Start of Block

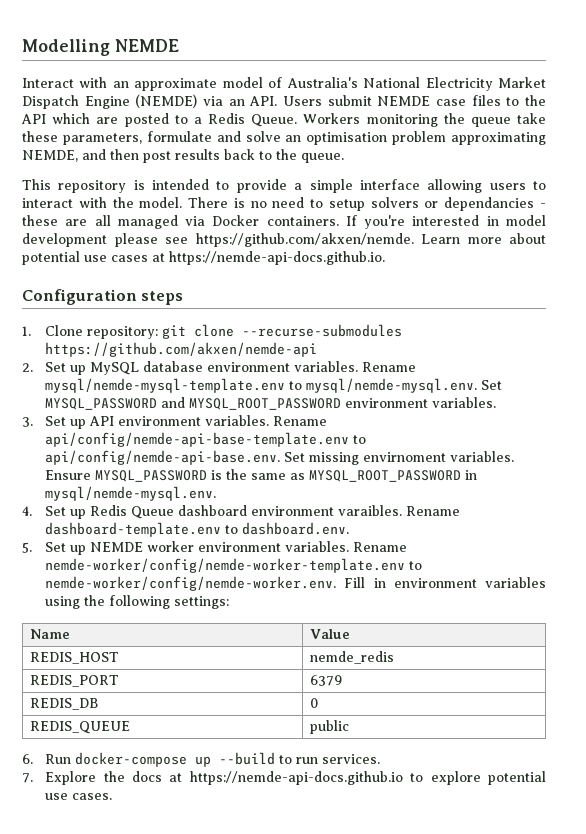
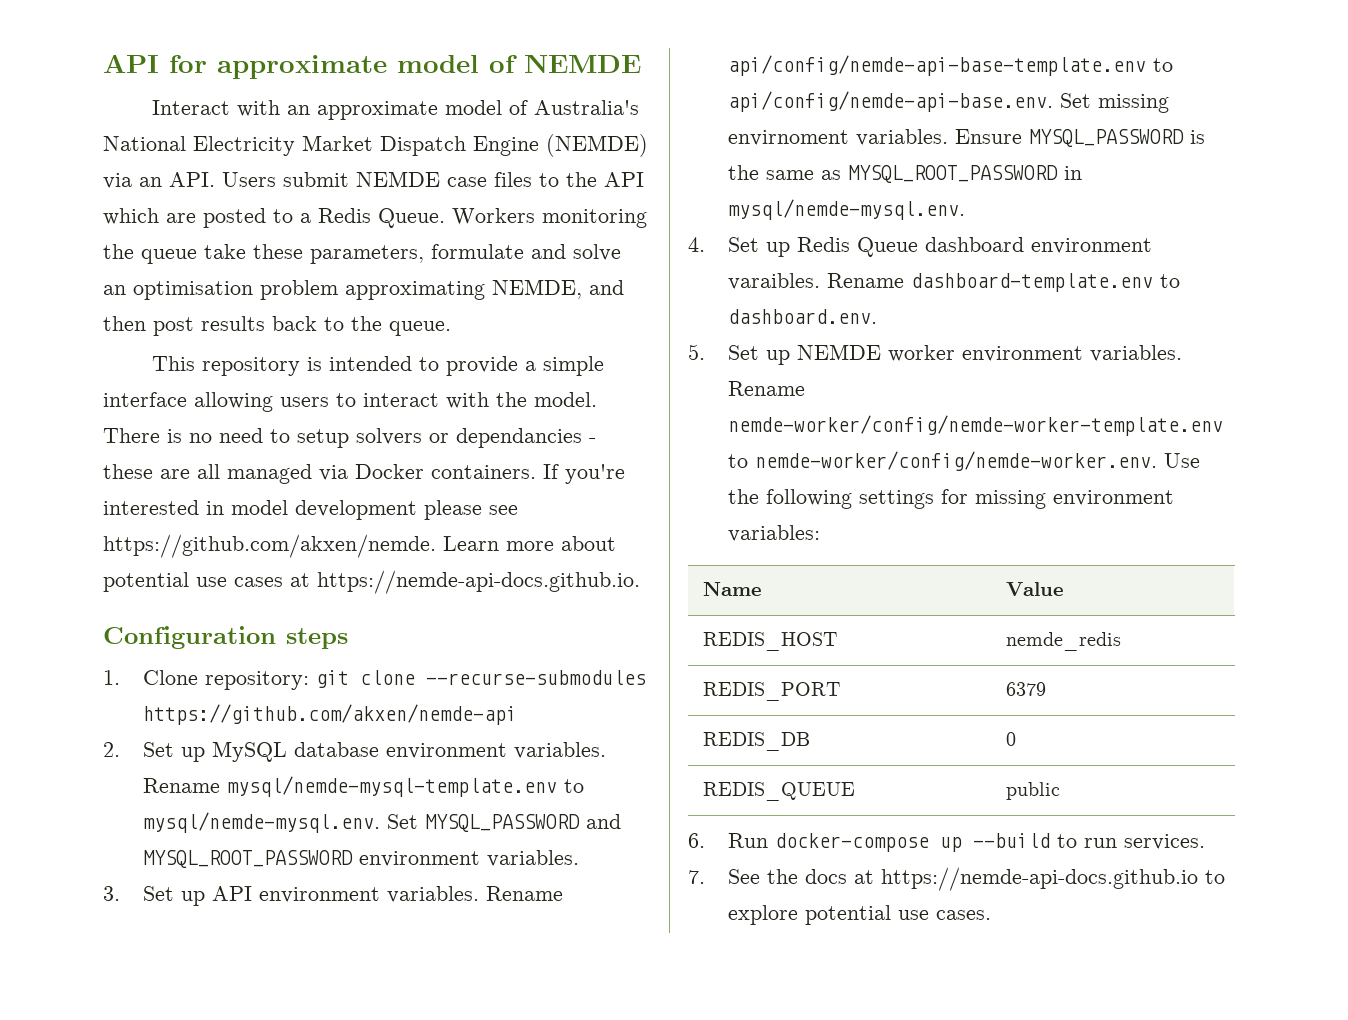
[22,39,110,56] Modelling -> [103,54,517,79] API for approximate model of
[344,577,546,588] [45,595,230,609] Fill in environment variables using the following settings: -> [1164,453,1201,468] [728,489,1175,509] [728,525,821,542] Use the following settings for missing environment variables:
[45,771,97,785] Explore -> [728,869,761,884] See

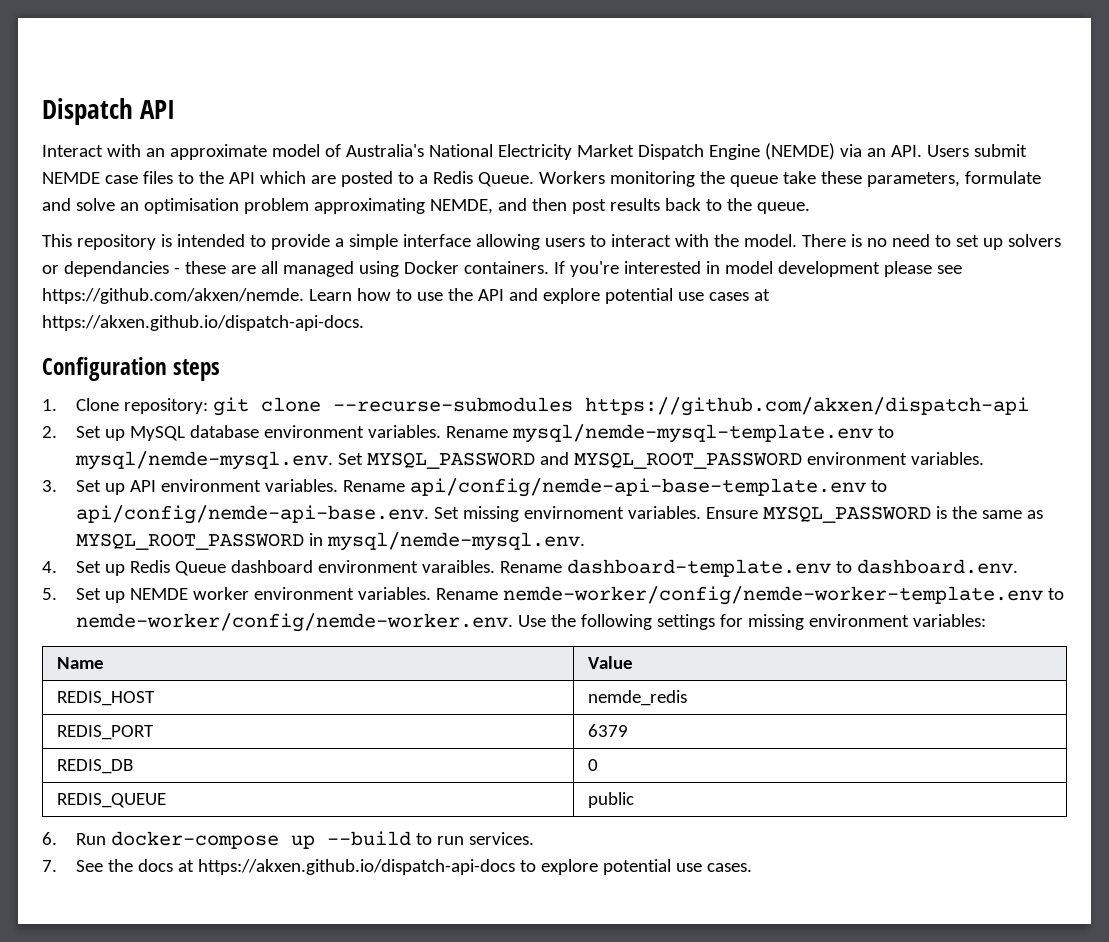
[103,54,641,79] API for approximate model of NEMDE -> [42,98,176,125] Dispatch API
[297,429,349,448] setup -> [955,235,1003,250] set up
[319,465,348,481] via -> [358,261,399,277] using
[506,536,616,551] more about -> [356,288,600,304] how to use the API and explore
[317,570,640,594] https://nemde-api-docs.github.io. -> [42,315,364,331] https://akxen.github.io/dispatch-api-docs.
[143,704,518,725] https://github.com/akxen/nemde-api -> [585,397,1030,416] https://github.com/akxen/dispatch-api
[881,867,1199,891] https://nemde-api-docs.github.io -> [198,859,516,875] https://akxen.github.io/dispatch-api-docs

End of Block
Start of Block

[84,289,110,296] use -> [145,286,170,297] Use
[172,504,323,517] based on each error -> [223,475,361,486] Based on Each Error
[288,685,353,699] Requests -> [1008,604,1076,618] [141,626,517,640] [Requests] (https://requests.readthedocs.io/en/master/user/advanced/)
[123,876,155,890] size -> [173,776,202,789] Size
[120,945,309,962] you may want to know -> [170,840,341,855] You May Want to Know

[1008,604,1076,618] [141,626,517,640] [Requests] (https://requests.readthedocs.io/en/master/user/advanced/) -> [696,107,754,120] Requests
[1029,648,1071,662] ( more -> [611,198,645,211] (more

End of Block

Exercise prompt:
Everything from the line containing "[506,536,616,551] more about" through the line containing "[881,867,1199,891] https://nemde-api-docs.github.io ->" in the material above should be retyped exactly, both ends included, and nothing more.

Exercise output:
[506,536,616,551] more about -> [356,288,600,304] how to use the API and explore
[317,570,640,594] https://nemde-api-docs.github.io. -> [42,315,364,331] https://akxen.github.io/dispatch-api-docs.
[143,704,518,725] https://github.com/akxen/nemde-api -> [585,397,1030,416] https://github.com/akxen/dispatch-api
[881,867,1199,891] https://nemde-api-docs.github.io -> [198,859,516,875] https://akxen.github.io/dispatch-api-docs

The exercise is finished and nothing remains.